PACIFIC LEGAL FOUNDATION
Janice Brown Deserves Fairness
...Not A Filibuster
[William S. Mount] 11/01/03


To judge from all indications, organized opposition to the White House nomination of Justice Janice Rogers Brown of the California Supreme Court to a seat on the United States Court of Appeals for the District of Columbia circuit will prove to be every bit as mean-spirited, out-of-bounds and personally scalding as the opposition the usual suspects threw at Justice Clarence Thomas during his Senate confirmation hearings over a decade ago. Ralph Neas, head of People for the American Way (PFAW) and a proven ace at the art of character assassination, put the matter this way: Justice Brown, he said, "is the far right's dream judge. She embodies Clarence Thomas' ideological extremism and Antonin Scalia's abrasiveness and right-wing activism." It's a stinging--even expert--sound bite.

There is, of course, another side to this story. And as a lawyer who had the great honor to serve as her first chief of staff following her confirmation as a Justice of the California Supreme Court, I can tell you nothing but good about the quality of her work and her character. It is nothing like the portrait Mr. Neas gives us. Brown is committed to individual liberty. She respects judicial modesty and is allied to a deference to the legislative branch. Her view is that prudence is the first principle of sound government.

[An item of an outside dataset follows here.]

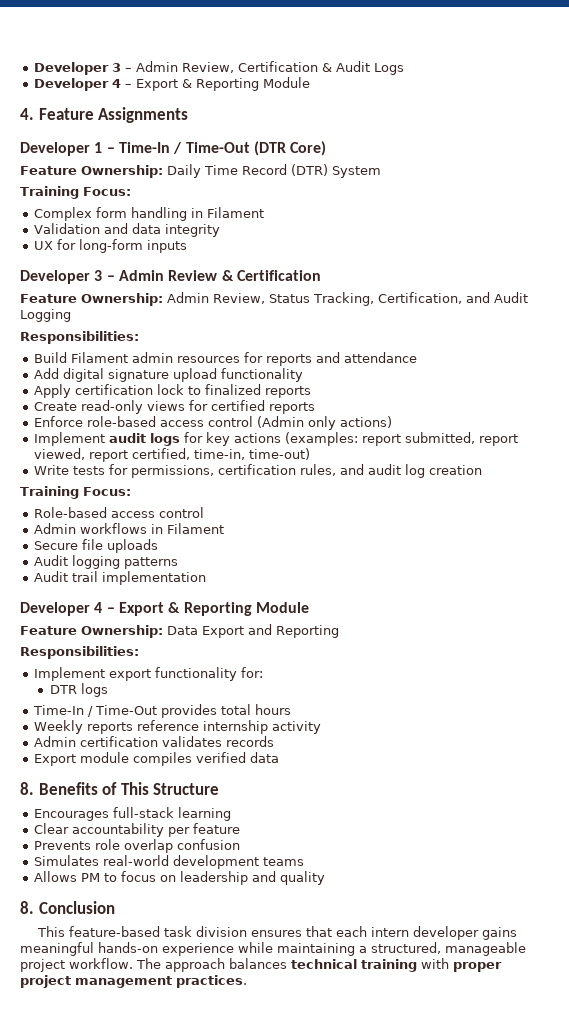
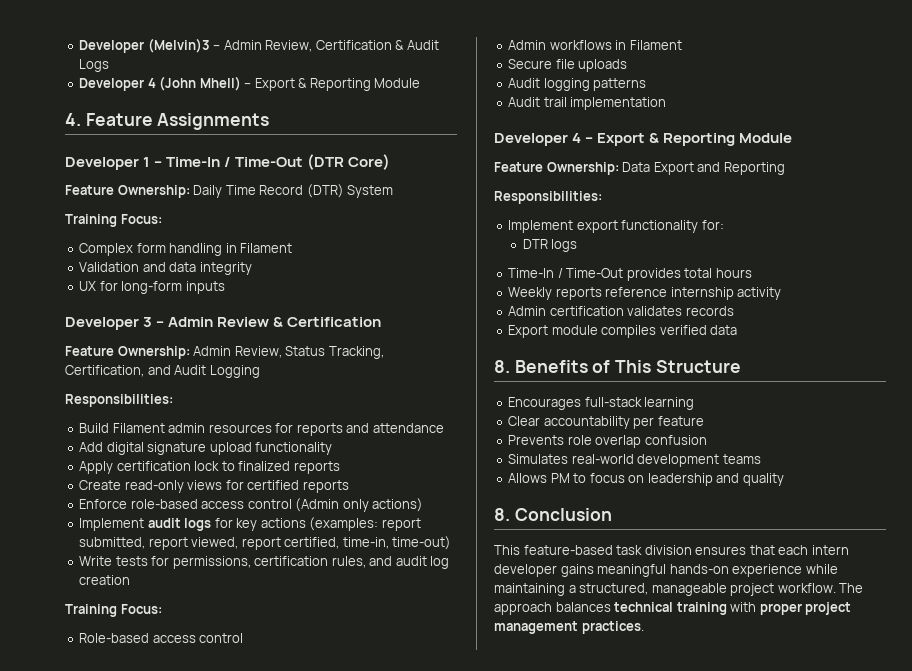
- Developer 3 – Admin Review, Certification & Audit Logs
- Developer 4 – Export & Reporting Module
+ Developer (Melvin)3 – Admin Review, Certification & Audit Logs
+ Developer 4 (John Mhell) – Export & Reporting Module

Janice Brown grew up in the segregated South, the child of sharecroppers. Coming to California with her parents, she received an undergraduate degree from Cal. State and went on to law school at UCLA. A widowed single parent, she took her son with her to law school classes and worked nights. She later remarried and continued in government service in Sacramento, in time rising to become California Governor Pete Wilson's chief legal adviser. From there, the Governor nominated her to serve on the Third District Court of Appeal. With its proximity to the seat of state government, this court is not unlike the federal District of Columbia Court of Appeals to which the President has named her.

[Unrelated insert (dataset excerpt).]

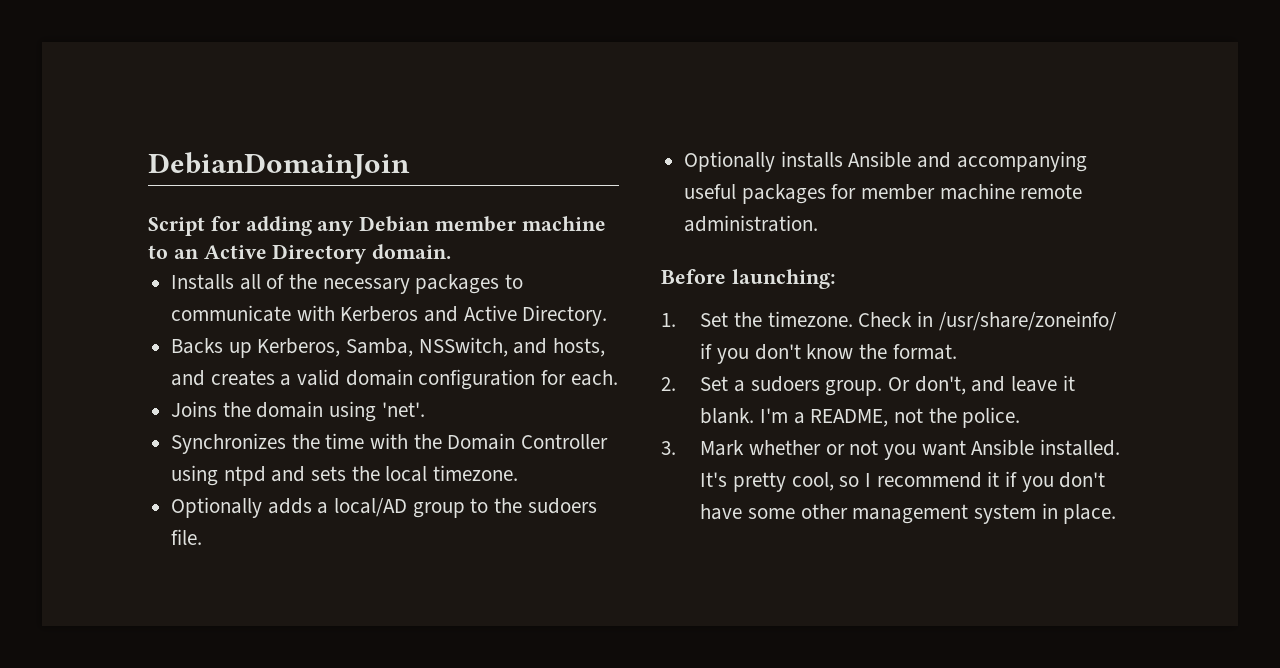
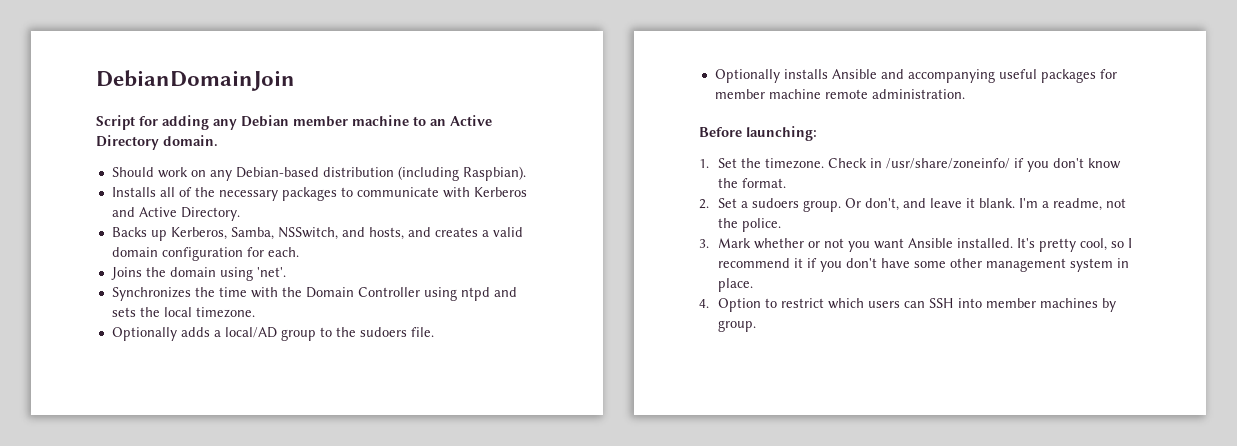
+ Should work on any Debian-based distribution (including Raspbian).
- I'm a README, not the police.
+ I'm a readme, not the police.
+ 4. Option to restrict which users can SSH into member machines by group.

Gov. Wilson's 1996 nomination of Janice Rogers Brown to a seat on the California Supreme Court sparked outcries from the infamous JENY commission, a quasi-public body that evaluates judicial nominees. They called her "unqualified" to serve on the high court, saying she was too "opinionated." However, her sterling track record impeaches every word pronounced on her by the liberals at JENY. Janice Brown is a hands-on workhorse, who has consistently authored more opinions each year than any other member of the California Supreme Court. And they are not just any opinions. She has written for the majority in some of the court's more controversial cases-- for example, approving injunctions against lawless gangs congregating in residential neighborhoods. Her dissenting opinions are equally compelling. She parted company with the majority's decision to strike down California's parental notification requirement for underage girls seeking abortions. When I worked for Brown, I often thought that her place in history will be in the long and distinguished line of American dissenters along with Justices like Oliver Wendell Holmes.

During the last round of confirmation elections, Janice Brown received an approval rating of 76% of the electorate, the highest of any Supreme Court Justice on the ballot. President Bush's nomination of her to the prestigious District of Columbia Circuit has evoked the unanimous support of her former colleagues at the Third District Court of Appeal.

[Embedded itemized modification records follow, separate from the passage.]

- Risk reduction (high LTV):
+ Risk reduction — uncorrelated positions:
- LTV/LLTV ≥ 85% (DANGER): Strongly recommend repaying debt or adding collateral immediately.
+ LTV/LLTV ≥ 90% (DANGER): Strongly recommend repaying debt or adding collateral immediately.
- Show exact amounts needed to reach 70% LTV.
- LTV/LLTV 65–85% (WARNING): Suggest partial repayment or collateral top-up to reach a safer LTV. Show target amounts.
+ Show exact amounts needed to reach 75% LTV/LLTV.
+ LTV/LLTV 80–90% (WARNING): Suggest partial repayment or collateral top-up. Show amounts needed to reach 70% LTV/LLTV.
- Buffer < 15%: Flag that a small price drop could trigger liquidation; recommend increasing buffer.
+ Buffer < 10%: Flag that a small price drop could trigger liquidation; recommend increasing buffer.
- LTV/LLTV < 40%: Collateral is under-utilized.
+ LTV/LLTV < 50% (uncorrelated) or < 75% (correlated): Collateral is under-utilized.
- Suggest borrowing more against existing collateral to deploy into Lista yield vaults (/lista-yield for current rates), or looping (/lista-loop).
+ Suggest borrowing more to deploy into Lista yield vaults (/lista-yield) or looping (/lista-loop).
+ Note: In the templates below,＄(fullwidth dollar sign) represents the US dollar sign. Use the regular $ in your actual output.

Janice Brown is caught just now in the mills of the Gods of the United States Senate. Or, more accurately, of the Senate Judiciary Committee, whose members are expected to vote on her nomination by next Thursday, November 6. The outrage practiced by the Democratic Senate minority--repeatedly filibustering the President's nominations of conservative jurists, in some cases till the nominee asked that his name be withdrawn--is waiting in the wings in Janice Brown's case, too.

Filibustering this highly qualified candidate would be a travesty. We hope that Janice Brown is given the up-or-down vote that the Senate's advise-and-consent role demands, and that this brilliant jurist deserves.

William S. Mount is an attorney with Pacific Legal Foundation. He served as California Supreme Court Justice Janice Rogers Brown's first chief of staff from 1996 - 2000.